Never predictable and never repetitive, lead singer Eric Earley’s lyrics filter the mundane existence of typical American life through a hazy blur of the mystical and numinous, while the rest of the band stomps and hollers their way through the songs with a Big Pink-like sense of casualness and spontaneity.   Breezy and fun, yet taking insolent turns along the way, Blitzen Trapper’s sense of adventure is one of their strong points and one of the main reasons for their developing and fervent growth on the music scene.    They also know how to keep the public attuned as prolific may be too tame a word to classify the band’s output.  American Goldwing still provides all the goods of previous releases, but lessens the experimental phases and plays to the band’s strengths and influences.  Scattered throughout, listeners can hear Tom Petty’s open-road optimism in “My Hometown”, a little Jeff Tweedy acoustic strumming that opens and anchors the woebegone tale of the bitter bootlegger with a mind for revenge in “Fletcher”, some straight-ahead Big Star power pop in “Your Crying Eyes”, and echoes of Dylan’s “To Ramona” in the phrasing of album closer, “Stranger in a Strange Land”.  They champion these reference points, but the sound is still distinctly Blitzen Trapper, which speaks to the versatility and command they possess.  Despite a genre littered with bands paying homage to the above-mentioned masters, there are very few that can pull off the authenticity of the proper sound and feel, something Blitzen Trapper consistently aces. 

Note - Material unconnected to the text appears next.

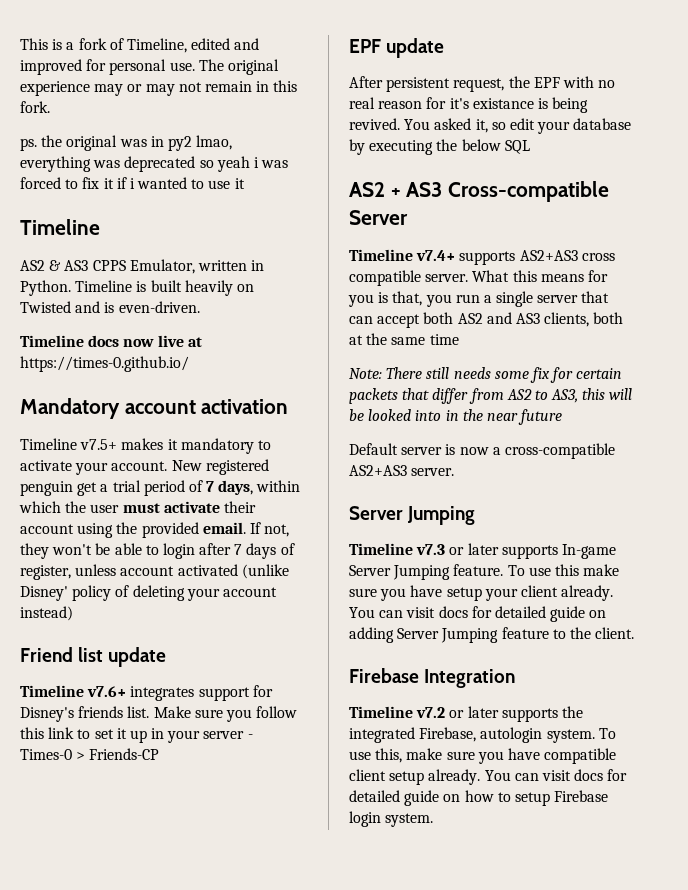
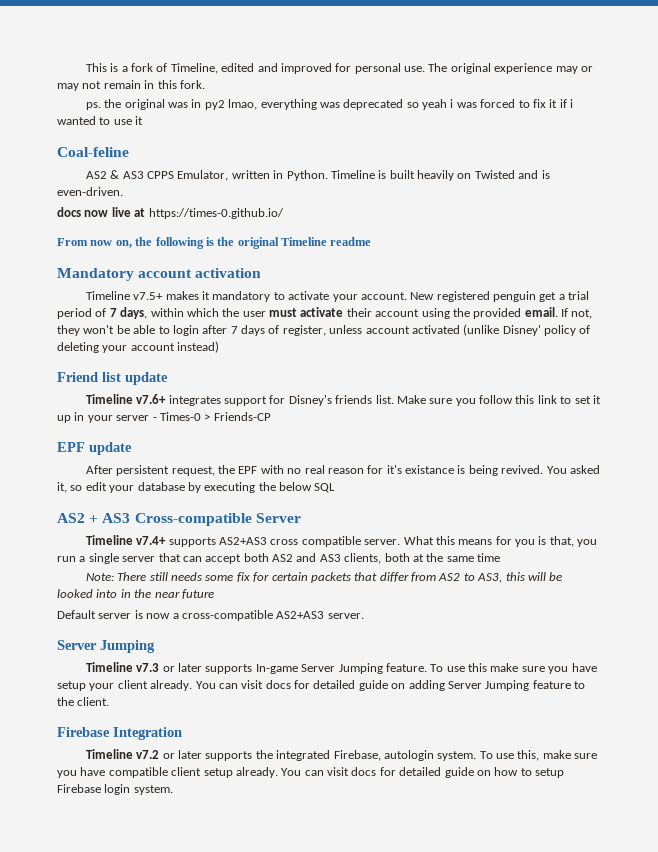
[20,219,100,235] Timeline -> [57,147,129,157] Coal-feline
[20,335,84,347] Timeline -> (123, 191) none
(189, 364) none -> [57,237,372,249] // From now on, the following is the original Timeline readme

It helps that Earley is a thinking man’s lyricist.  American Goldwing seems to coalesce around the universal themes of being trapped in the same place for too long and lacking a purposeful plan for escape.  Keeping with the band’s idiosyncratic appreciation for past culture, the album’s title references the Honda Goldwing, a motorcycle legendary for its touring capabilities, in short the perfect vehicle for escape and self-discovery.  “Did you haunt the Goldwing, 1980/Ride my baby ride/We rode so low past the Devil’s gate/Then up through the valley below” he sings in the title track, using the famed bike as a vessel for the way out into the world beyond.  Elsewhere, characters confess to ruts of complacency:  “sticking around this lonesome town” well past the expiration date and behaving like “an astronaut on the shores of illusion”.  Another troubled soul spends the night camped in the backseat of an old sedan, listening to the stars lecture him on his shortcomings with his beloved.  

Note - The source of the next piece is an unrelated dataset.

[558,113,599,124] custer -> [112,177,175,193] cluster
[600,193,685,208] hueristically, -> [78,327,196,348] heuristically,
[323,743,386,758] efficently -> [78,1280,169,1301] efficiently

However, even travel and escape can offer no sure bets as the wise narrator of “Girl in a Coat” can attest.  He has seen the world but still toils on bended knee for clarity from his “lonely love, the girl in the coat”.  It is these dilemmas, dualities, and conundrums that define Blitzen Trapper’s music and elevate it to something essential.  No one is ever satisfied yet rarely do people stop to count their fortunes.  Some people learn the hard way, venturing far from home and losing touch with their inner guide.  Others stick around and play “what if?” while others still find a good balance of freedom and self-happiness.  A magic Goldwing may seem like a savior, but the truth rarely comes blazing up to one’s front door.  Blitzen Trapper’s latest album summarizes this actualization quite well.